In the listing below, a line holding "discount: 3% = 6.47 -> 8% = 13.96" and a line holding "reference: PRJ-4930 -> PRJ-4980" mark the range. Retype both exactly, with all lines between them.

--------

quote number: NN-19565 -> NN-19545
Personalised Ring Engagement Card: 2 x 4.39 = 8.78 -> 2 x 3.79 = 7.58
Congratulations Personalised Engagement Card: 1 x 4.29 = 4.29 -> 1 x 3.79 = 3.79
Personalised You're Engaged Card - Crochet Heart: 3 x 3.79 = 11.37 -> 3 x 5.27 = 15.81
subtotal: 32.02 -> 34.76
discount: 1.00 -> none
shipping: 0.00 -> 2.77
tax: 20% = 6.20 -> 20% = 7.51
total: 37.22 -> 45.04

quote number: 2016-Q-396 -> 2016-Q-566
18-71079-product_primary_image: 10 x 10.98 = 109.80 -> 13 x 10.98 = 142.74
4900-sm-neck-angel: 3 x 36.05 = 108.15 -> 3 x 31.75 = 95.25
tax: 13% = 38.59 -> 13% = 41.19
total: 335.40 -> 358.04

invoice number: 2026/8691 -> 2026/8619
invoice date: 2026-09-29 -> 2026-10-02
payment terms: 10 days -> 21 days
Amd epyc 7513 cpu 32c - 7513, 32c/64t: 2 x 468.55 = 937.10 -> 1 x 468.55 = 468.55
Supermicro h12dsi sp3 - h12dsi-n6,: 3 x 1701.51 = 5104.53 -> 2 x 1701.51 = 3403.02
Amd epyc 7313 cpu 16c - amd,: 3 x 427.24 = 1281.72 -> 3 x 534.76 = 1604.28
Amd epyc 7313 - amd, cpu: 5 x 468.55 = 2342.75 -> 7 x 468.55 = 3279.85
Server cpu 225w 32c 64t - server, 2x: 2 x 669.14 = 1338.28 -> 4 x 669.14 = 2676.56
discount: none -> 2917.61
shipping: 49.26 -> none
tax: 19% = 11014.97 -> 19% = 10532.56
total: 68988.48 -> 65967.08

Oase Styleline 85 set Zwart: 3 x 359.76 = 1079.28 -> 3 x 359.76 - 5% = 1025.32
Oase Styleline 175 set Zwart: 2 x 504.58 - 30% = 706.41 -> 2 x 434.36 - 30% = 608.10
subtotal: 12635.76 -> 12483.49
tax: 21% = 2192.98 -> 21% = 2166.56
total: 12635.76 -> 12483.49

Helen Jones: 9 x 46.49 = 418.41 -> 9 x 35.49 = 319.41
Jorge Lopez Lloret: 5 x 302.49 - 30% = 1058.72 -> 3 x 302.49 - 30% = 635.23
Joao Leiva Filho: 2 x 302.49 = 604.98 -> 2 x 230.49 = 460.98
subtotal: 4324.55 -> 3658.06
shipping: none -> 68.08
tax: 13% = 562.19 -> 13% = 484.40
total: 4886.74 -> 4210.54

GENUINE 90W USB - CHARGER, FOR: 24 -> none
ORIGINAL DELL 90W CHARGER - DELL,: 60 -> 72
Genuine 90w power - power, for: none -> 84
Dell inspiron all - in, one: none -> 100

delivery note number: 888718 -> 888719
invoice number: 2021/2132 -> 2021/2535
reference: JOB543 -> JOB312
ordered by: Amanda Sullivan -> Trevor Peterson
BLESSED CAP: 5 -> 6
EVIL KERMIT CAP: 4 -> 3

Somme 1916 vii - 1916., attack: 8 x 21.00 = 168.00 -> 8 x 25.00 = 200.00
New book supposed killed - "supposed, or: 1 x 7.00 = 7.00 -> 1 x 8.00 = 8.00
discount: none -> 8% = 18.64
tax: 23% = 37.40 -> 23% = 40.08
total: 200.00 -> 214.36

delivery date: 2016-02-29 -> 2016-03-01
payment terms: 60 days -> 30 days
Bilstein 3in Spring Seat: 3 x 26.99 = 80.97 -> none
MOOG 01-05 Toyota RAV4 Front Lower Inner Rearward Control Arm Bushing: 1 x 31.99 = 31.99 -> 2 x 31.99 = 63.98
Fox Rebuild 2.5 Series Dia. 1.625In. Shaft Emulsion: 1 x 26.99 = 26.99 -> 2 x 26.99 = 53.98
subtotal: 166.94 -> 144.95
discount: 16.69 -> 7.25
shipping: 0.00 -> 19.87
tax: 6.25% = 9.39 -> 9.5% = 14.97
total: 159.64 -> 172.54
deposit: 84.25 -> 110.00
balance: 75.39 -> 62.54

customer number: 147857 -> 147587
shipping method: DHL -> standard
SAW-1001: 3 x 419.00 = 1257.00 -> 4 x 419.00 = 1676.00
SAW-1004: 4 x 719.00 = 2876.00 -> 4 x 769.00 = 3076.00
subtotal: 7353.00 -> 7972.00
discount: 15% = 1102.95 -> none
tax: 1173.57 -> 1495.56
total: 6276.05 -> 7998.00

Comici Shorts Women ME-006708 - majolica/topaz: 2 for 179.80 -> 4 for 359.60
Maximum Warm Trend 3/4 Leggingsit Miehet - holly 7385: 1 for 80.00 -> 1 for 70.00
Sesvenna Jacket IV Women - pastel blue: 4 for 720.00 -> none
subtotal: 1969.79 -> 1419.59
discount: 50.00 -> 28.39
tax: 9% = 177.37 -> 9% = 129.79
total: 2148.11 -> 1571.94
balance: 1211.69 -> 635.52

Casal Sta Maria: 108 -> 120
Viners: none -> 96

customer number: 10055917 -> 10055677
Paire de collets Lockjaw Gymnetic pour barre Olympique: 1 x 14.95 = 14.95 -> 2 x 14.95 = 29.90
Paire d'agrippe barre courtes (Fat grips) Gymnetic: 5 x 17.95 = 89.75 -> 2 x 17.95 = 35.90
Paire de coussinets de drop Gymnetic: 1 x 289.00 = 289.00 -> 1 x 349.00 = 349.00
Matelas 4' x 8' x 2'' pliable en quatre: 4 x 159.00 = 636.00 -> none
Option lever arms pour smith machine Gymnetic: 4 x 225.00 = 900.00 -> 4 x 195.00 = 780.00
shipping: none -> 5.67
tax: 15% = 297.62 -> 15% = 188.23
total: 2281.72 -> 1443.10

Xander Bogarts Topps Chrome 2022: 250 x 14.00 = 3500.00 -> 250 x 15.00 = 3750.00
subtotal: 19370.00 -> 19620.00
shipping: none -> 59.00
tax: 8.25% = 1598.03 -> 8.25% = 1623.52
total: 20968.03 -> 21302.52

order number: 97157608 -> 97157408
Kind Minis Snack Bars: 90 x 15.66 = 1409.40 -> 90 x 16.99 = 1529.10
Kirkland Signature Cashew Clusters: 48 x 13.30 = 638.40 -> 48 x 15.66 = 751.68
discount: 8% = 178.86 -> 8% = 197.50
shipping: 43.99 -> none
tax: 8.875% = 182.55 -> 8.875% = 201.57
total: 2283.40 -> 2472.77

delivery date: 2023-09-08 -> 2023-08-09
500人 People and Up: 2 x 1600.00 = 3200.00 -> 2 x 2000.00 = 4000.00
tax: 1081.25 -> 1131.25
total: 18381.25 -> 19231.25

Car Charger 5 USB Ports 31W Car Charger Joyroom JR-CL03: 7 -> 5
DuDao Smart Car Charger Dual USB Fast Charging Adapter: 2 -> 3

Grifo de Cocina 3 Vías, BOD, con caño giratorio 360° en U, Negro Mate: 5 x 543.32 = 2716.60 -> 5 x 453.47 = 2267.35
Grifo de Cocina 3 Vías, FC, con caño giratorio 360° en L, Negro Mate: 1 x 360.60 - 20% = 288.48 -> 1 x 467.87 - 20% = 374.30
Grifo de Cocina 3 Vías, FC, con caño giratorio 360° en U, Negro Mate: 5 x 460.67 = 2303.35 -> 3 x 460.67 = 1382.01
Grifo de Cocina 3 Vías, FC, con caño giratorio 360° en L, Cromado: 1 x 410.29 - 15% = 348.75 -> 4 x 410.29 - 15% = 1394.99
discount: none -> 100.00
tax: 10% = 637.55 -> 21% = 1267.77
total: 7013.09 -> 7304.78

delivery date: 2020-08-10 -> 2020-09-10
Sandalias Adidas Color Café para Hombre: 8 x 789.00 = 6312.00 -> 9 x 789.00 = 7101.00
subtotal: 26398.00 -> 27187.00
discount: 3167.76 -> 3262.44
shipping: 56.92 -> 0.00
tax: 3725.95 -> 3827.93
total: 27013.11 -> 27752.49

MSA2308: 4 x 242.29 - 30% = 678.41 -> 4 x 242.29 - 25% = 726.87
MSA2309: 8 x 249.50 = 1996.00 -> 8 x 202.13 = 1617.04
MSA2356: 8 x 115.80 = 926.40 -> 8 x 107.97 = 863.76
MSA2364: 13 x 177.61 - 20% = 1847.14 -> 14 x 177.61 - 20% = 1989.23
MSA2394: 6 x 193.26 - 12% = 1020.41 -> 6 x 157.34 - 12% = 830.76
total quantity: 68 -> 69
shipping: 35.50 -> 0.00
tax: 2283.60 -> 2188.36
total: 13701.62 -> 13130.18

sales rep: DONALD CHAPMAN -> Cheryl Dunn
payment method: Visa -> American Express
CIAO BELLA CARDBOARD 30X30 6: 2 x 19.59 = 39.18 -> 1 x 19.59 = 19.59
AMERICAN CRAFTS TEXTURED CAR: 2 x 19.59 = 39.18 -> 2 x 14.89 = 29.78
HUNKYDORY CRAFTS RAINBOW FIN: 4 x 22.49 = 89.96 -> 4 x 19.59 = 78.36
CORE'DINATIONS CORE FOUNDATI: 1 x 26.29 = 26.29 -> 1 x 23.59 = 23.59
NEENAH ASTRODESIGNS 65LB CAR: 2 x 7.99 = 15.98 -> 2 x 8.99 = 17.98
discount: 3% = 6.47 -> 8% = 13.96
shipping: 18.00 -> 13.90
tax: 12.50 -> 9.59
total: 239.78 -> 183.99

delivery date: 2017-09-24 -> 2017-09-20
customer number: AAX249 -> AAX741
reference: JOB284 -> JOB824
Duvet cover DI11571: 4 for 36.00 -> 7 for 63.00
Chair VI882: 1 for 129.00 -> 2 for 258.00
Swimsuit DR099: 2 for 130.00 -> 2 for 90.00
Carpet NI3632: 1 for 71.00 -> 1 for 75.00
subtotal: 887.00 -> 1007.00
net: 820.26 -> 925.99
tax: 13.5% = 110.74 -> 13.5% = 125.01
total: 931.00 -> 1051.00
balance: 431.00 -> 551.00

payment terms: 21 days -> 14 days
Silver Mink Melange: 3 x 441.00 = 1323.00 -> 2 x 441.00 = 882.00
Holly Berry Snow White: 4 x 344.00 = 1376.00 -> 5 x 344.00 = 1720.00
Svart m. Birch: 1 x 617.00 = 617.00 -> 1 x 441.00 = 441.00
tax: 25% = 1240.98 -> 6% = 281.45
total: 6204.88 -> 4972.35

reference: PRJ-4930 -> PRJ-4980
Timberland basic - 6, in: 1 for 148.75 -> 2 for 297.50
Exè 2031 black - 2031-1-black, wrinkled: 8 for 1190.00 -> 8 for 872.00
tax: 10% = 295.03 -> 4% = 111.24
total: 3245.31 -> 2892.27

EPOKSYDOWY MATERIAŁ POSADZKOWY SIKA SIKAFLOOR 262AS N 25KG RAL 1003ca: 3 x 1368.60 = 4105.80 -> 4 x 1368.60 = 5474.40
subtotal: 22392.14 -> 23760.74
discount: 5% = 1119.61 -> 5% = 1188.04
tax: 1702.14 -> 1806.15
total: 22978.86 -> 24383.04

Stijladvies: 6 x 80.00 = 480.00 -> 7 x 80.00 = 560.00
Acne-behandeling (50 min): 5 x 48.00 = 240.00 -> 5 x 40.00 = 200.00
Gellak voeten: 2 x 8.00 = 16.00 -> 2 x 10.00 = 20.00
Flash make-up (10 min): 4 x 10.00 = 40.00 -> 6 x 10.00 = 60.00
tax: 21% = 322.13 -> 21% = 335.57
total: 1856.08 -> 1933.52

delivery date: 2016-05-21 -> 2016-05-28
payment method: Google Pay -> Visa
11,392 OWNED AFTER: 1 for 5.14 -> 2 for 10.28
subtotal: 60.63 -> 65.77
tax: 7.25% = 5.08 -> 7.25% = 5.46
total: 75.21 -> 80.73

--------

> [SOLVED PROBLEM]:
discount: 3% = 6.47 -> 8% = 13.96
shipping: 18.00 -> 13.90
tax: 12.50 -> 9.59
total: 239.78 -> 183.99

delivery date: 2017-09-24 -> 2017-09-20
customer number: AAX249 -> AAX741
reference: JOB284 -> JOB824
Duvet cover DI11571: 4 for 36.00 -> 7 for 63.00
Chair VI882: 1 for 129.00 -> 2 for 258.00
Swimsuit DR099: 2 for 130.00 -> 2 for 90.00
Carpet NI3632: 1 for 71.00 -> 1 for 75.00
subtotal: 887.00 -> 1007.00
net: 820.26 -> 925.99
tax: 13.5% = 110.74 -> 13.5% = 125.01
total: 931.00 -> 1051.00
balance: 431.00 -> 551.00

payment terms: 21 days -> 14 days
Silver Mink Melange: 3 x 441.00 = 1323.00 -> 2 x 441.00 = 882.00
Holly Berry Snow White: 4 x 344.00 = 1376.00 -> 5 x 344.00 = 1720.00
Svart m. Birch: 1 x 617.00 = 617.00 -> 1 x 441.00 = 441.00
tax: 25% = 1240.98 -> 6% = 281.45
total: 6204.88 -> 4972.35

reference: PRJ-4930 -> PRJ-4980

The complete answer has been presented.